Христофор Михалушев чувствовал, что другая мысль пытается высвободить крылья из темных рук, которые держат их. Крылья этой мысли были большими, сотканными из света, и каждое перышко их сверкало в этой бессонной ночи, пока Маккавей за стеной ворочался в постели и матрац под ним глухо и протяжно звенел.
«А может быть, я был прав, пытаясь воспитывать людей мягкосердечных, с глазами, открытыми красоте и добру, — говорил себе Христофор Михалушев, глядя, как рожденные его воображением крылья отбрасывают на стену мягкие отблески. — Мне хочется верить, что по ту сторону реки, и за горой, и за морями были, есть и всегда будут люди, которые лишь на первый взгляд выглядят простаками из-за своей доброты и благородства, ведь они служат не столько сегодняшнему дню, сколько будущему… Я кажусь смешным, наверно, только тем, кто знает одну меру: собственное благополучие. Хочется верить, что найдутся люди, которые скажут обо мне доброе слово, — пусть не сейчас, а когда меня уже не будет на свете…»
Шорох травы усилился.
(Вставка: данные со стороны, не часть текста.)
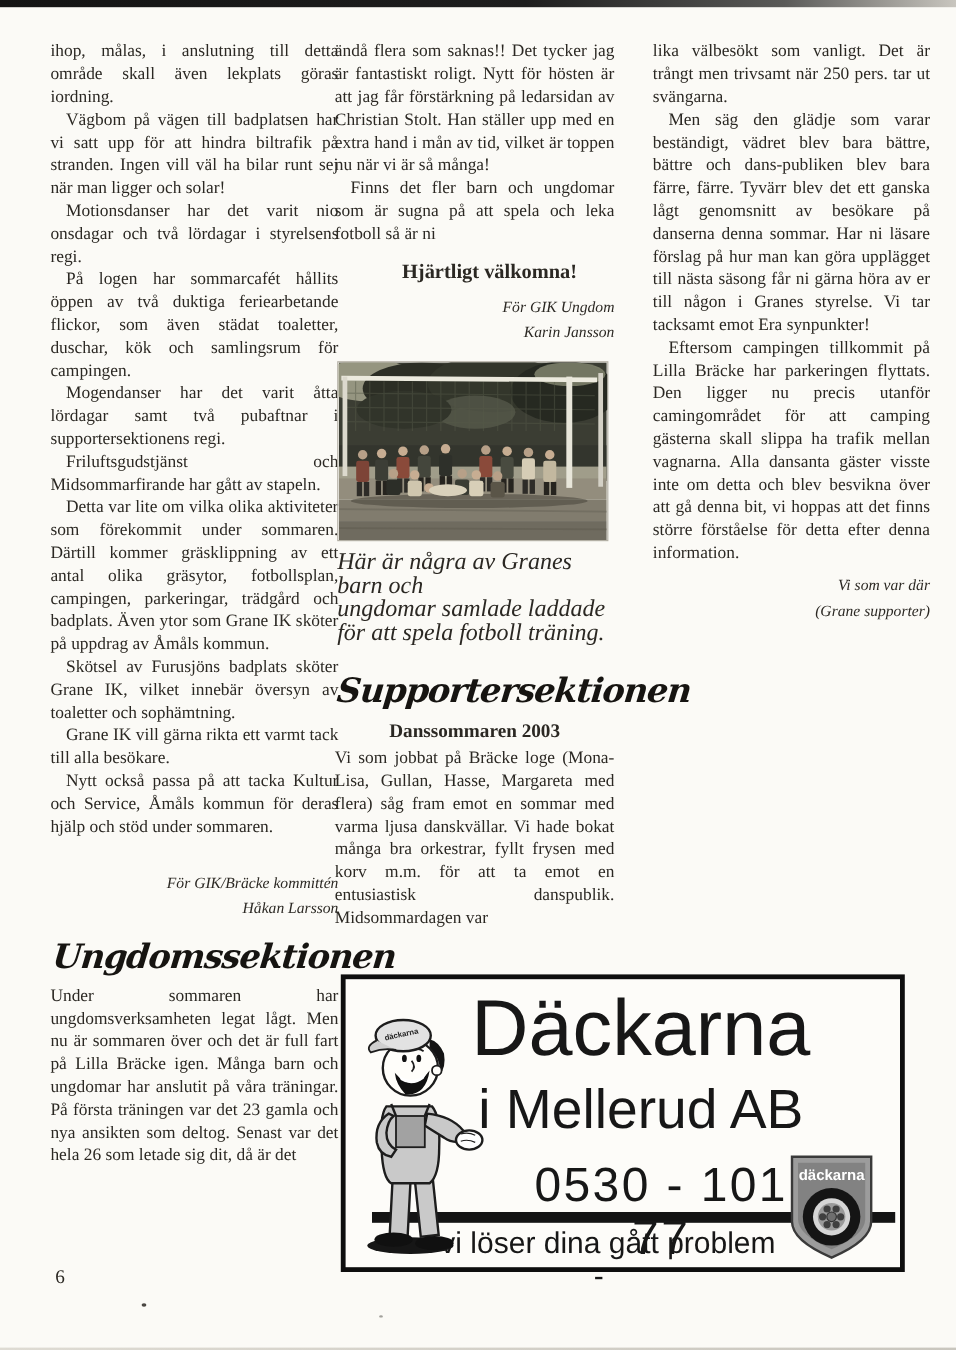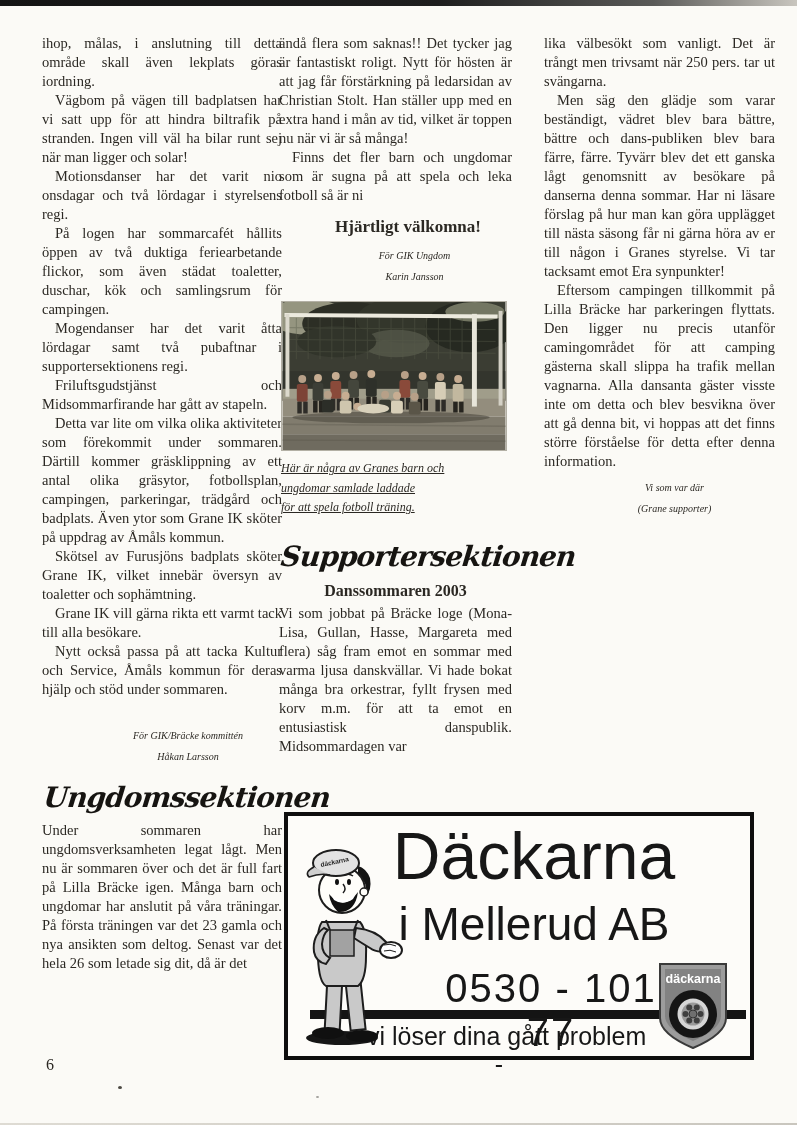"För GIK Ungdom" .sig { font-size: 10px -> 13px; text-align: center -> right }
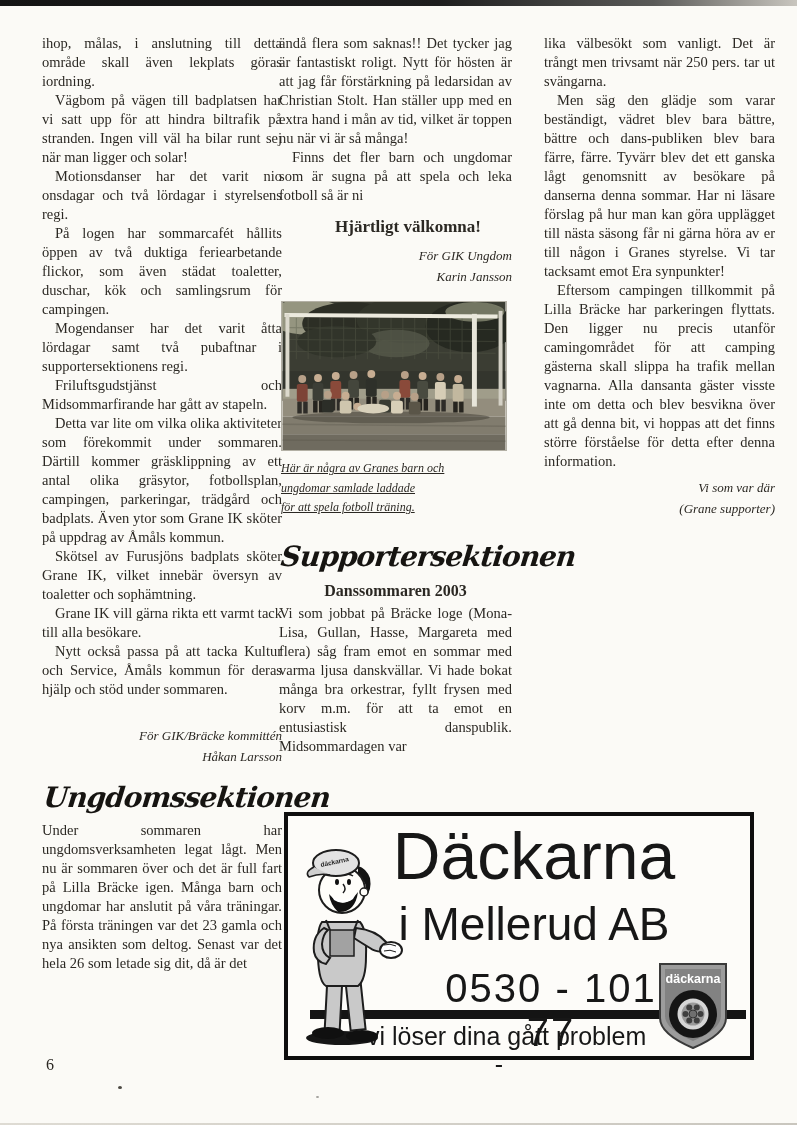"Här är några av Granes" .caption { font-size: 12px -> 20px; text-decoration: underline -> none }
За окном кто-то ходил — вот он обошел вокруг дома, точно оплетая его темной паутиной. Учитель поднялся с кровати и вышел. Никого — только заря раскаленной проволокой протянулась по гребню холма.
В соседней комнате наконец-то воцарилась тишина. Маккавей как рухнул днем на кровать, так и спал — одетый, раскинув по одеялу руки, в пыльных сандалиях, их носки обрисовывались за стеклом окна, светлеющего под утренними лучами.
Те люди, чьи шаги предугадывал Христофор Михалушев в тусклый час рассвета, появились позже, когда солнце уже перевалило зенит, а из озерков доносилось пропитанное запахом водорослей лягушачье кваканье.
Легковушка подъехала тихо, нырнула в тень древней груши у обочины и остановилась. Из нее вышли двое незнакомцев и направились к дому. Маккавей был под навесом, возле лодки, и не заметил их, но Христофор внимательно разглядывал приближающихся людей. Им было лет под сорок — один высокий, с коротко подстриженными светлыми волосами, в очках с поблескивающей золотой оправой, второй — пониже, коренастый, густой черный вихор падал на лоб, закрывая правую бровь. Оба были в одинаковых серых костюмах. Будь рубахи и галстуки тоже одинакового цвета, учитель сразу бы понял, что незнакомцы одеты в форму и прибыли сюда по служебному делу.
Приезжие постояли возле мельничного ручья, о чем-то поговорили между собой, повернулись к водителю, который высунулся из машины, сделали ему знак, тот утвердительно кивнул в ответ, и, заметив старика учителя, направились к нему.
Они поздоровались, исподтишка окинули взглядом поляну и берег Огосты, посетовали на жару — до лета еще далеко, а печет как в августе! — потом завели разговор о драге, которая скоро прорежет железнодорожную насыпь и перейдет на здешние пески… Маккавей услышал голоса, но не вышел из-под навеса, решив, что это горцы, приятели отца, завернули по дороге проведать его. А учитель, слушая незнакомцев, догадывался, что начали они издалека, а цель у них совсем иная. Об этом свидетельствовали взгляды, которыми они украдкой ощупывали дом, поляну, тропинку вдоль реки. Тот, что был в очках с золотой оправой, остался возле учителя, продолжая о чем-то ему говорить, и старик молча слушал, покрываясь бледностью, а второй, заметив недостроенную лодку, направился к навесу.